▶ Task item: Go through the data and report how many lines include the word "none", giving only the number.
== Supplied records
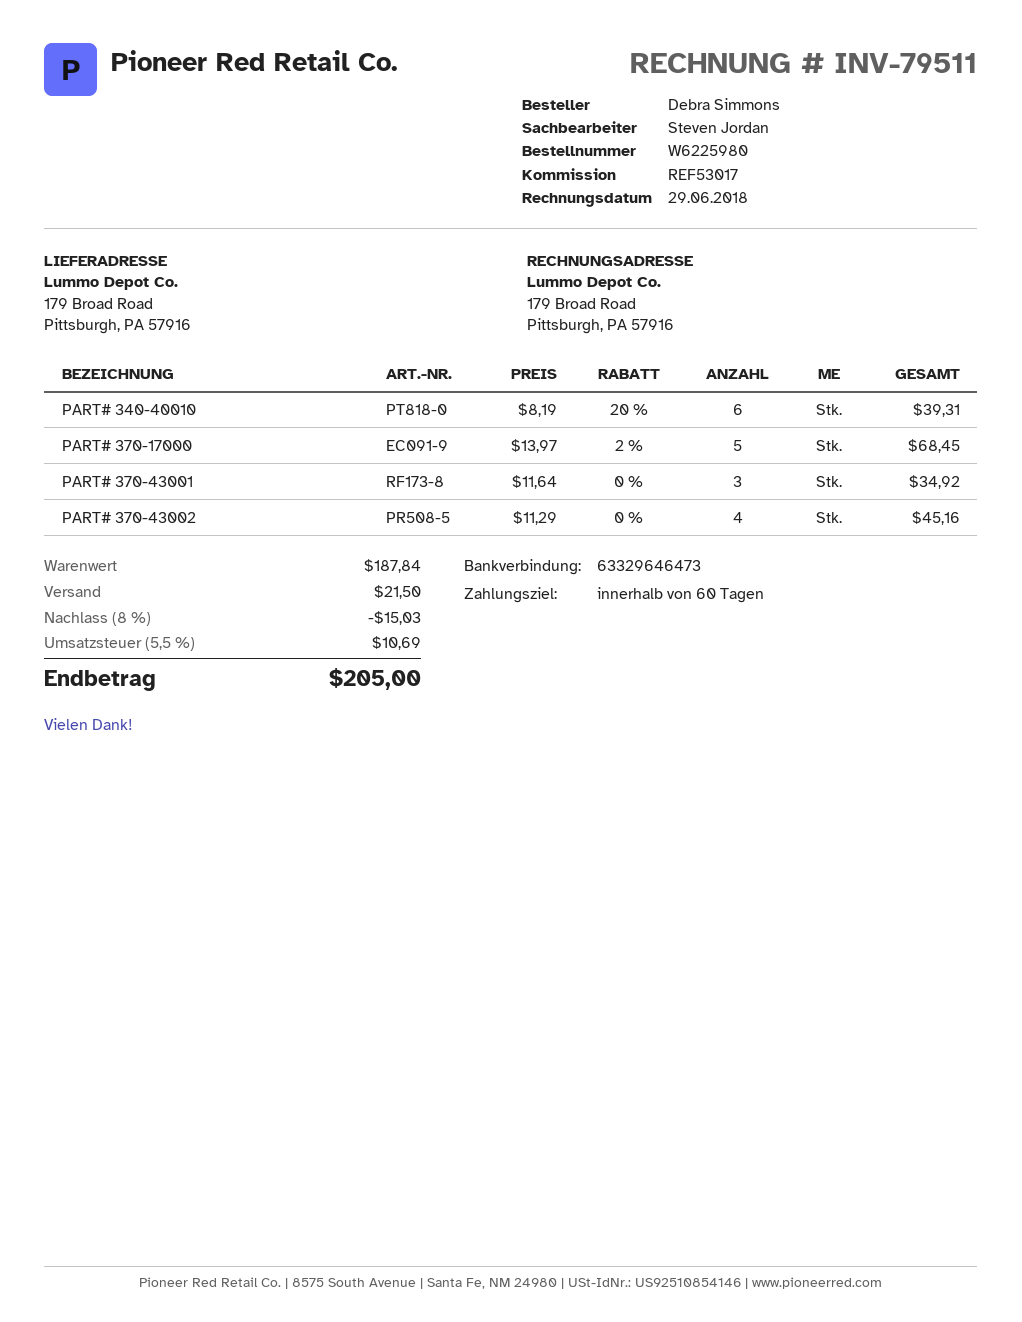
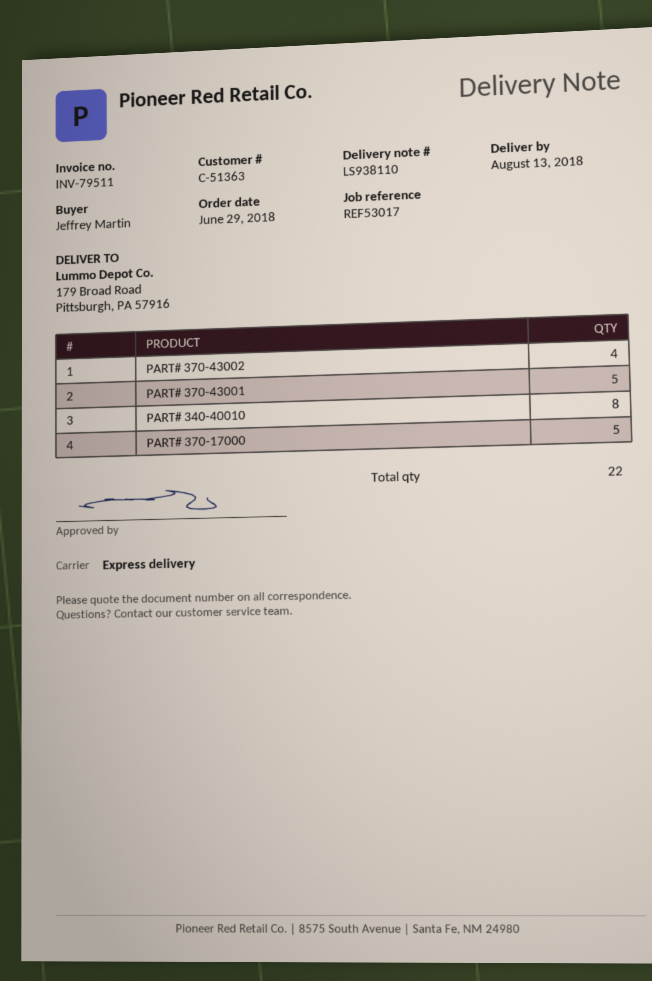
ordered by: Debra Simmons -> Jeffrey Martin
PART# 340-40010: 6 -> 8
PART# 370-43001: 3 -> 5

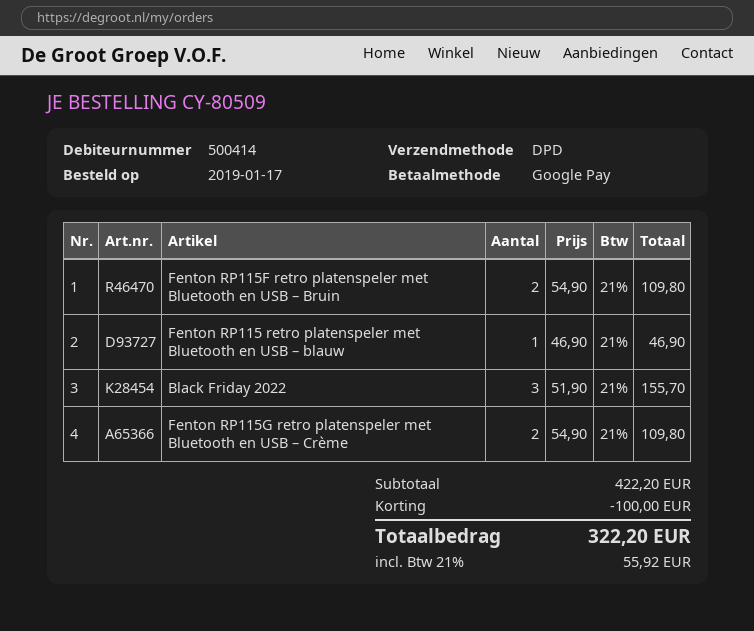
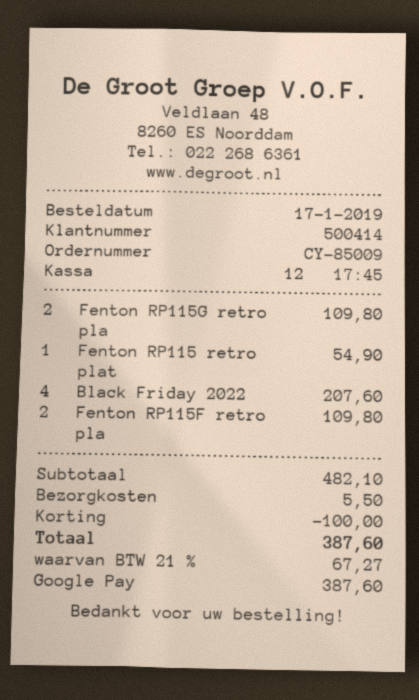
order number: CY-80509 -> CY-85009
Fenton RP115 retro platenspeler met Bluetooth en USB – blauw: 1 for 46.90 -> 1 for 54.90
Black Friday 2022: 3 for 155.70 -> 4 for 207.60
subtotal: 422.20 -> 482.10
shipping: none -> 5.50
tax: 21% = 55.92 -> 21% = 67.27
total: 322.20 -> 387.60

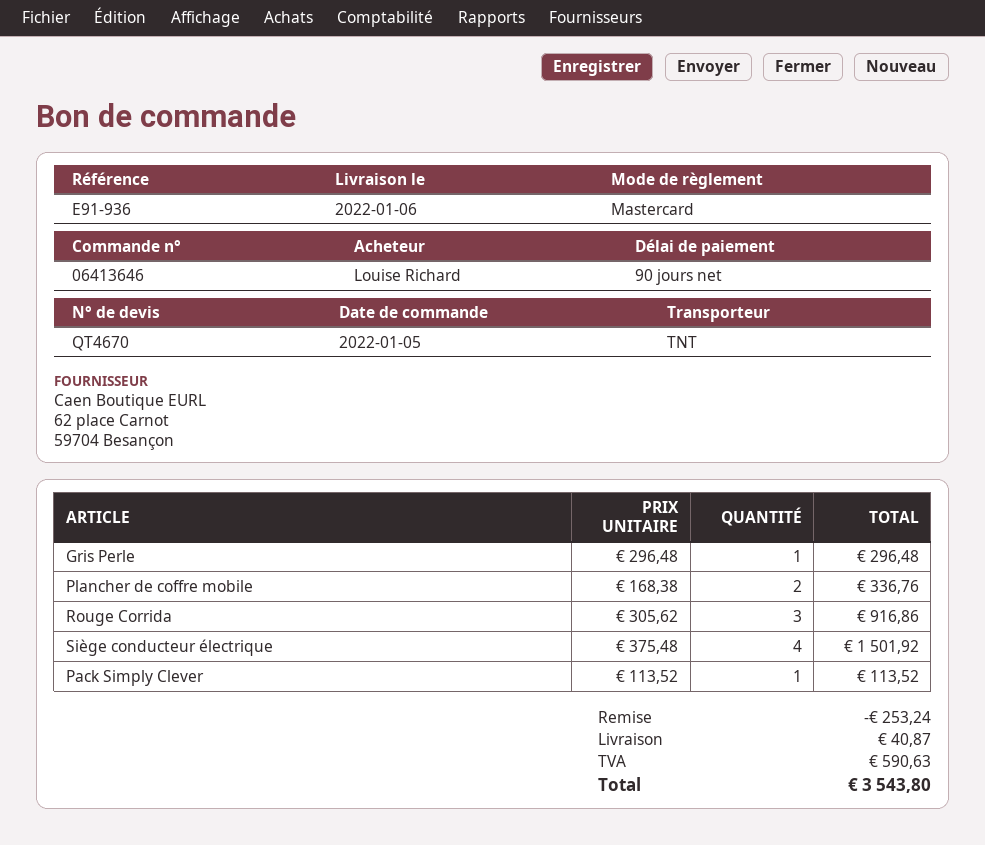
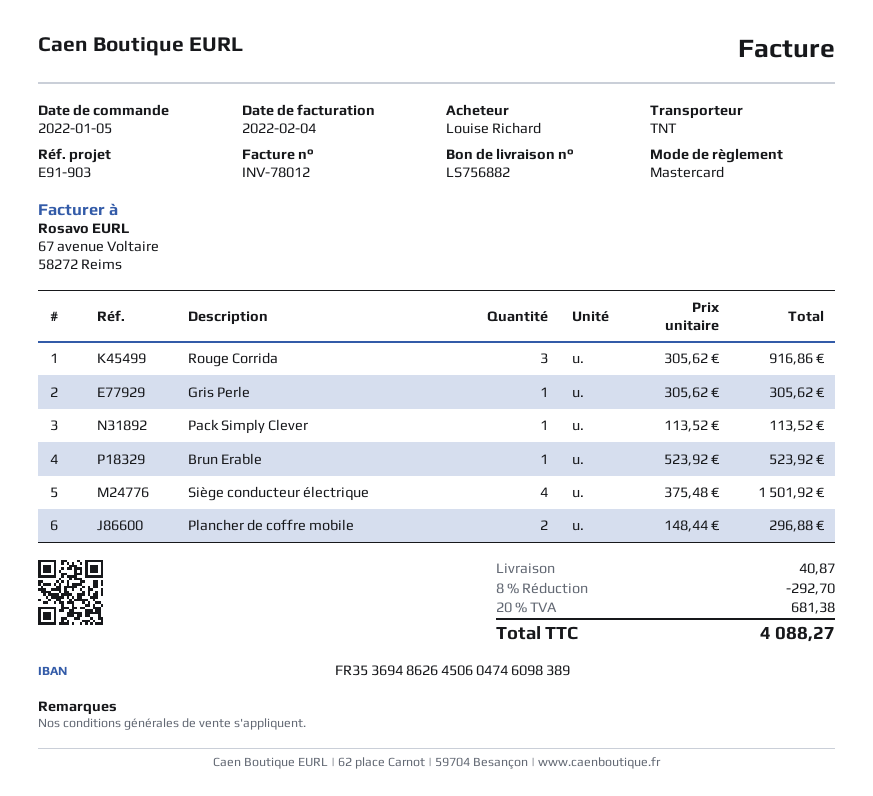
reference: E91-936 -> E91-903
Gris Perle: 1 x 296.48 = 296.48 -> 1 x 305.62 = 305.62
Plancher de coffre mobile: 2 x 168.38 = 336.76 -> 2 x 148.44 = 296.88
Brun Erable: none -> 1 x 523.92 = 523.92
discount: 253.24 -> 292.70
tax: 590.63 -> 681.38
total: 3543.80 -> 4088.27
====
▶ Exercise solution: 2